Tenure Track Fellow Musculoskeletal & Ageing Science

    Research

    Serine proteinases and their inhibitors in cartilage biology and disease

    Serine proteinases have a wide range of essential physiological roles including blood clotting, digestion and fertility. However, uncontrolled activity can give rise to disease initiation and perpetuation. My interests lie with their function in cartilage breakdown, a central aetiology in arthritic disease. The key effector proteinases in cartilage destruction are the matrix metalloproteinases (MMPs) but targeting this class of enzymes therapeutically is particularly challenging. No proteinase acts in isolation and increasing evidence supports that both serine and metalloproteinases exist in complex proteolytic networks which results in the observed cartilage destruction in arthritis.

    Serine proteinase activity is finely tuned by inhibitors, the largest family of which are the serpins. These inhibitors are highly regulated in osteoarthritis (OA) suggesting an imbalance in homeostasis of the extracellular matrix, resulting in cartilage destruction. Recent work has focused on establishing which serpins are regulated in diseased cartilage and identifying the serine proteinase(s) they target in this tissue.
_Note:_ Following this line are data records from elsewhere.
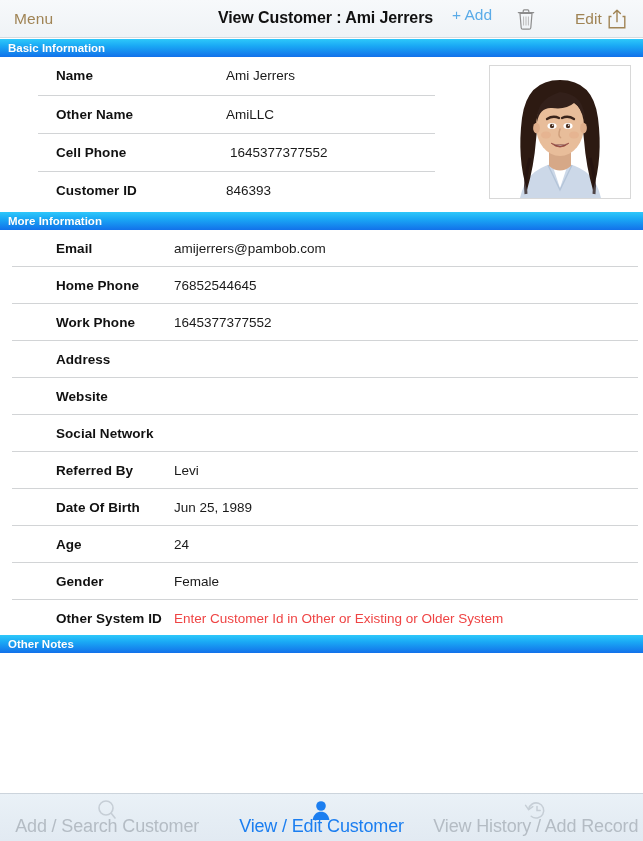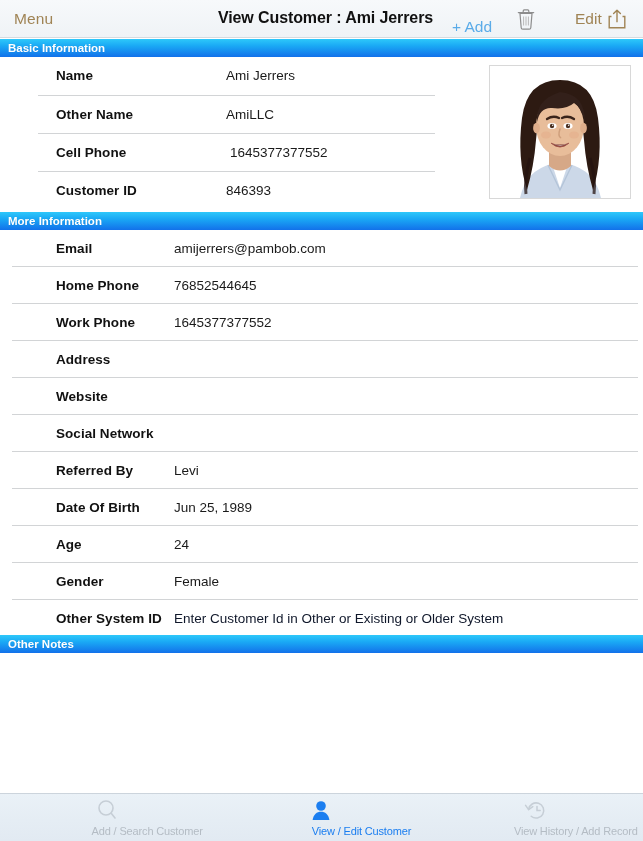--- a/index.html
+++ b/index.html
@@ -47,7 +47,7 @@
   }
   .topbar-add {
     position: absolute;
-    left: 452px; top: 18px;
+    left: 452px; top: 6px;
     font-size: 15.5px;
     color: #5aabe8;
     text-align: center;

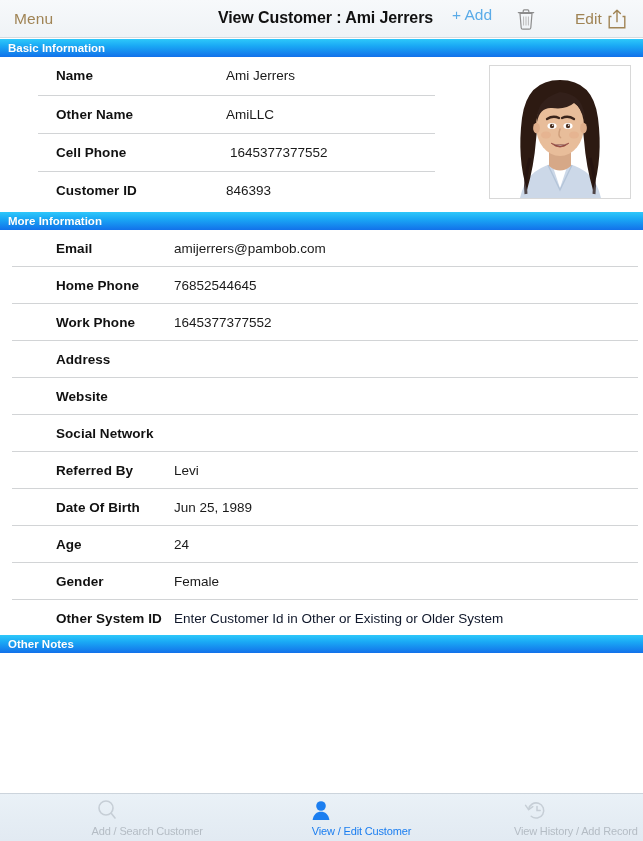--- a/index.html
+++ b/index.html
@@ -110,7 +110,7 @@
     white-space: nowrap;
   }
   .row-value.placeholder {
-    color: #0f172a;
+    color: #ef4444;
   }
   .row-sep {
     position: absolute;

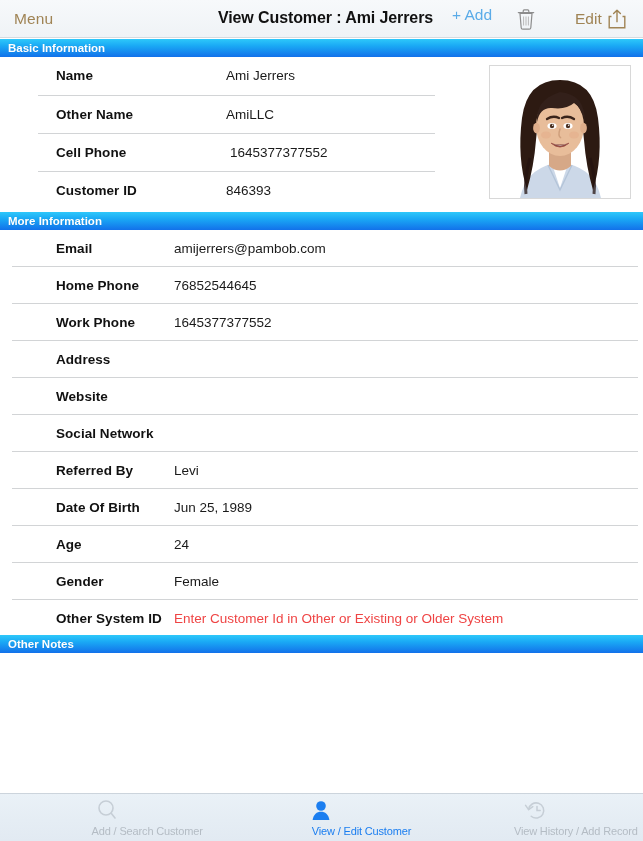--- a/index.html
+++ b/index.html
@@ -173,10 +173,9 @@
     position: absolute;
     left: 0; bottom: 4px;
     width: 100%;
-    font-size: 11px;
+    font-size: 18px;
     color: #b4bcc4;
     letter-spacing: -.15px;
-    margin-left: 40px;
   }
   .tab.active .tab-label { color: #1b7ef0; }
 </style>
A better understanding of how serine proteinases are regulated by their endogenous inhibitors in cartilage, and how this changes in disease will ultimately lead to new avenues to explore for therapeutic intervention. An overview of the role of serine proteinases in arthritis

    The importance of proteinase inhibitors in skeletal development

    This research focuses on the differentiation of human mesenchymal stem cells (hMSCs) into cartilage (chondrogenesis) and to a lesser extent, bone (osteogenesis). We have demonstrated that serine proteinases inhibitors (serpins) have a functional role in pushing stem cells down particular cellular lineages. Current work focuses on understanding the mechanism(s) behind this, and how this can translate into improving the function of cartilage which can be engineered in vitro.